Do Traders Use Protection?

It’s a question that burns in the minds of IROs daily. No, not that one. This one: “Will an ISO post to the Nasdaq if the TIF modifier is one other than an IOC?”

Sentences like that are why alcoholism remains widespread. It’s also the reason IR folks don’t want to know how markets work. Too complicated.

Yet if we’re brutally honest, we know we should understand more. I mean, you can’t claim to be a great Yankees fan and not know the rules of baseball.

The sentence above from Nasdaq Reg NMS FAQs says: If I’ve chosen to fill my order up to the designated number of shares at a set price without leaving the Nasdaq to check for better prices elsewhere, suppose the time to complete the order is something besides “immediately or forget it.” Will that order be accepted at the Nasdaq?

This is how markets work. If you want homework, Google “Rule 611 Reg NMS.”

Buyers today are entitled by law to get the lowest price for a stock. In the 1970s, Congress got together and brooded at length about how to improve competition. As this forum of politicians deemed itself superior to thousands of years of unfettered human commercial interaction, it determined that forcing people to trade at the best price was an improvement over people figuring it out for themselves.

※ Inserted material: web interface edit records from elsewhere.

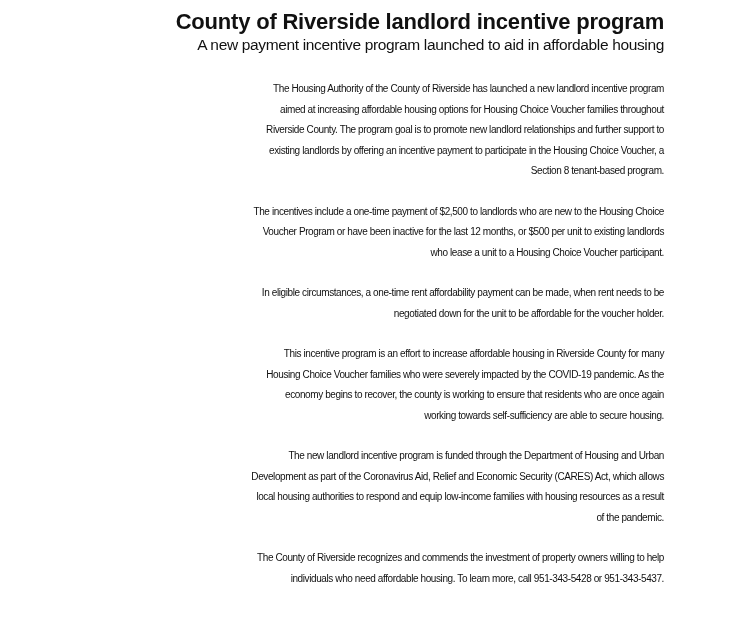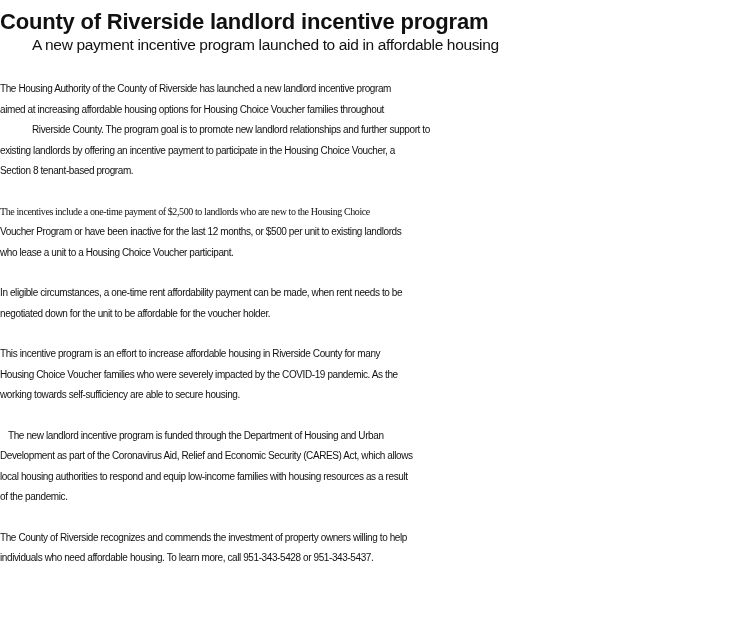--- a/index.html
+++ b/index.html
@@ -16,7 +16,7 @@
     }
     .doc {
       width: 664px;
-      text-align: left;
+      text-align: right;
       position: relative;
     }
     .title {

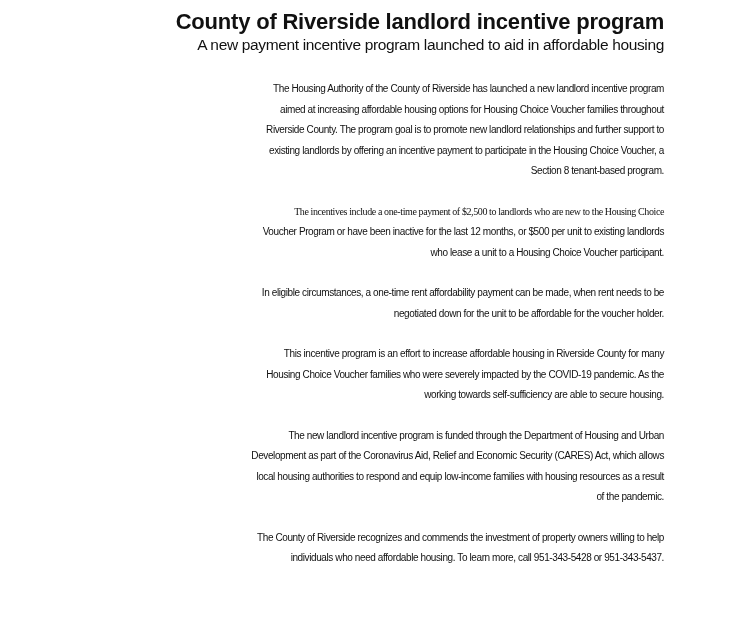--- a/index.html
+++ b/index.html
@@ -67,7 +67,7 @@
   </p>
 
   <p class="para" id="p2">
-    <span class="line" style="display: block; font-family: Liberation Serif, serif;">The incentives include a one-time payment of $2,500 to landlords who are new to the Housing Choice</span>
+    <span class="line" style="display: block;">The incentives include a one-time payment of $2,500 to landlords who are new to the Housing Choice</span>
     <span class="line" style="display: block;">Voucher Program or have been inactive for the last 12 months, or $500 per unit to existing landlords</span>
     <span class="line" style="display: block;">who lease a unit to a Housing Choice Voucher participant.</span>
   </p>

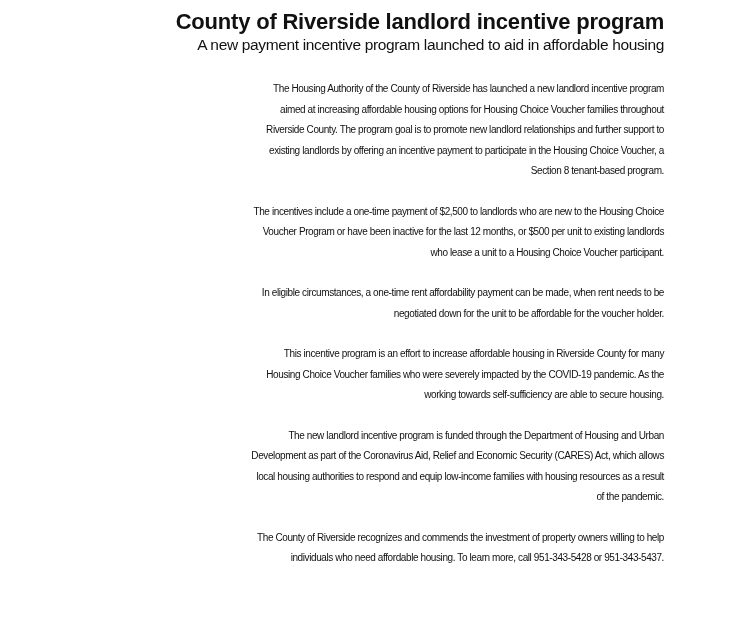--- a/index.html
+++ b/index.html
@@ -80,6 +80,7 @@
   <p class="para" id="p4">
     <span class="line" style="display: block;">This incentive program is an effort to increase affordable housing in Riverside County for many</span>
     <span class="line" style="display: block;">Housing Choice Voucher families who were severely impacted by the COVID-19 pandemic. As the</span>
+    <span class="line" style="display: block;">economy begins to recover, the county is working to ensure that residents who are once again</span>
     <span class="line" style="display: block;">working towards self-sufficiency are able to secure housing.</span>
   </p>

Before the rule was even in effect, exemptions flurried. Because obviously getting the best price begs a giant question: For What Quantity?

To address vast variances, the SEC decided on Rule 611, called the Order Protection Rule.

Remember (if you’re old enough) playing tag and getting to yell “Olly, Olly Oxen Free”?

ISOs are olly-olly-oxen-free orders. If you’ve got an ISO for 1,000 shares at the NYSE, it may only find 10 shares at the confluence of your specified price and the lowest one available. If the order is immediate or cancel (IOC), then it returns with 990 shares unfilled. If the Time in Force (TIF) is “Day,” then throughout the day the order is going to loiter at the exchange where it’s been routed, filling the rest if and when its price is hit.

But it doesn’t have to leave the NYSE for the better price at a “protected quote” elsewhere. Like other situations in which prophylactics offer a measure of security, a protected quote is one that, shall we say, comes with confidence. A protected quote is by definition immediately and automatically accessible. Therefore, no manual quote – somebody entering a trade – is protected.

Protected from what, you say? Somebody skirting it, like an ISO can. So if you want your price to be guaranteed to display, then it must be an automated order.

Do you see the problem? To comply with Reg NMS, machines and markets must automate orders. It’s the only way that they get protection. That means machines have been given an edge over humans.

At the same time, regulators have granted a bunch of exceptions to exchanges that let institutions work around those prices. What then do you suppose the displayed prices reflect?

Compliance.

Not the best value, or even the best price. Perhaps not even real intent. What happens when compliance requires that you do one thing and believe another? Deception, sleight of hand, arbitrage.

On the cattle ranch of my youth, when we brought cattle to market the auctioneer didn’t rattle off a bunch of prices to a set of shill bidders batting worthless and hollow trades back and forth while the real pricing was occurring somewhere else unknown to us and anyone else in the room.

The only thing required for a fair market is that buyers and sellers are satisfied that nobody is gaming the price they’re getting.

The equity markets today are the grand archetype of gamed prices. And that means, IR folks, that you need to do more to know the REAL price of your shares, and who’s setting price, be it investors, trend followers or arbitragers.

Further, the IR chair should be leading the campaign for issuer involvement in market rules. We’re doing our part to help with the IDI (and we’ll have an update soon – we are talking with folks at the very highest decision-making levels. But I guarantee that change will only happen if the household names trading on the Nasdaq and the NYSE demand it – so demand it!).

Oh, and the answer is: Yes. The ISO with a TIF of something other than IOC is accepted at the Nasdaq. You probably have thousands of those bouncing around in your volume, arbitraging spreads between protected quotes and undisplayed prices.